==== Records for this task

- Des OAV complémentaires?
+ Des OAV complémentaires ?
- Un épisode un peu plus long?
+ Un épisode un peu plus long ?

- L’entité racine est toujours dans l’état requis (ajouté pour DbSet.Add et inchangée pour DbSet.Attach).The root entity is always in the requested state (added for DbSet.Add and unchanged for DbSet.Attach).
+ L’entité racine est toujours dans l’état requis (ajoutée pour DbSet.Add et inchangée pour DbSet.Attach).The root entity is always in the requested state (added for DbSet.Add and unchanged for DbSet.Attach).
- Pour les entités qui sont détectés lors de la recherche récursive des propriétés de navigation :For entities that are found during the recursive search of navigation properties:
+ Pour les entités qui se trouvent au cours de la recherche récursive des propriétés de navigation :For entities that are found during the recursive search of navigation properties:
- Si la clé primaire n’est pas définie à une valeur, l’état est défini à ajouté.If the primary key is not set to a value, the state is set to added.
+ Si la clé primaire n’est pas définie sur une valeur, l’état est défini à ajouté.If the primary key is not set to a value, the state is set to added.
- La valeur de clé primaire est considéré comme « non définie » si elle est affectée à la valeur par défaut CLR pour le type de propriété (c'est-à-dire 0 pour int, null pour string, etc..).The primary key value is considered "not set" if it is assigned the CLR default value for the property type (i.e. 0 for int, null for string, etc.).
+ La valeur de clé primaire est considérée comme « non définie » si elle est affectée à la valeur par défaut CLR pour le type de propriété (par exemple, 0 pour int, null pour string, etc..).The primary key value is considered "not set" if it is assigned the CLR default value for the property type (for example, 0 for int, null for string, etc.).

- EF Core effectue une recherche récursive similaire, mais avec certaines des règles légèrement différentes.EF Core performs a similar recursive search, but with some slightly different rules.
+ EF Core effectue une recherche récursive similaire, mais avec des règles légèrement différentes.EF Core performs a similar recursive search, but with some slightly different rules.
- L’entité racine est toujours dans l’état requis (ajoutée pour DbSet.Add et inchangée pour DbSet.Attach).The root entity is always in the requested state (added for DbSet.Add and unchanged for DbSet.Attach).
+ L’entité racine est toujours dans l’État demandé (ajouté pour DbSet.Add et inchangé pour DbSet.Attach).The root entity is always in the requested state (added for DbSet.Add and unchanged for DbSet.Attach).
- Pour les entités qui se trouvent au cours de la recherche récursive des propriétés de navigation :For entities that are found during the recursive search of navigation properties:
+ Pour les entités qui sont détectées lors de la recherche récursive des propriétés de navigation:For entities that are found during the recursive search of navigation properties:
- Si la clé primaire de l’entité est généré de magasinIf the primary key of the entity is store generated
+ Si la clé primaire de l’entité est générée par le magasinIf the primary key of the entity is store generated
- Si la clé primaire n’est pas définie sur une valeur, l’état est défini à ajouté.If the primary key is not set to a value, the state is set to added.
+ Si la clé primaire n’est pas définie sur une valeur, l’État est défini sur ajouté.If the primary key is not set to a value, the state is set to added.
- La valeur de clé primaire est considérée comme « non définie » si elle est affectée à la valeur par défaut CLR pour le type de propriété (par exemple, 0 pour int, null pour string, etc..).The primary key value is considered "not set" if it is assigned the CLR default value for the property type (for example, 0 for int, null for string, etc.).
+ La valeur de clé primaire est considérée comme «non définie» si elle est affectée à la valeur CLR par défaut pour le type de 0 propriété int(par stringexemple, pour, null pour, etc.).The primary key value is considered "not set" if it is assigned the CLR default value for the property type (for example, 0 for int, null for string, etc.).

========
==== Records for this task

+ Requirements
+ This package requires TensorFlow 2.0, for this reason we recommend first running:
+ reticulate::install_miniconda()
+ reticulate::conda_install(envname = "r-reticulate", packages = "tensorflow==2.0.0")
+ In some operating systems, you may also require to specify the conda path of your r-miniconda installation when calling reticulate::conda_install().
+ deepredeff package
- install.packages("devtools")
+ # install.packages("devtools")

========

For this exercise, output exactly the lines above from the line with "- Des OAV complémentaires?" to the line with "- La valeur de clé primaire est considéré comme", counting both, and leave out the rest.

### Solution for this exercise
- Des OAV complémentaires?
+ Des OAV complémentaires ?
- Un épisode un peu plus long?
+ Un épisode un peu plus long ?

- L’entité racine est toujours dans l’état requis (ajouté pour DbSet.Add et inchangée pour DbSet.Attach).The root entity is always in the requested state (added for DbSet.Add and unchanged for DbSet.Attach).
+ L’entité racine est toujours dans l’état requis (ajoutée pour DbSet.Add et inchangée pour DbSet.Attach).The root entity is always in the requested state (added for DbSet.Add and unchanged for DbSet.Attach).
- Pour les entités qui sont détectés lors de la recherche récursive des propriétés de navigation :For entities that are found during the recursive search of navigation properties:
+ Pour les entités qui se trouvent au cours de la recherche récursive des propriétés de navigation :For entities that are found during the recursive search of navigation properties:
- Si la clé primaire n’est pas définie à une valeur, l’état est défini à ajouté.If the primary key is not set to a value, the state is set to added.
+ Si la clé primaire n’est pas définie sur une valeur, l’état est défini à ajouté.If the primary key is not set to a value, the state is set to added.
- La valeur de clé primaire est considéré comme « non définie » si elle est affectée à la valeur par défaut CLR pour le type de propriété (c'est-à-dire 0 pour int, null pour string, etc..).The primary key value is considered "not set" if it is assigned the CLR default value for the property type (i.e. 0 for int, null for string, etc.).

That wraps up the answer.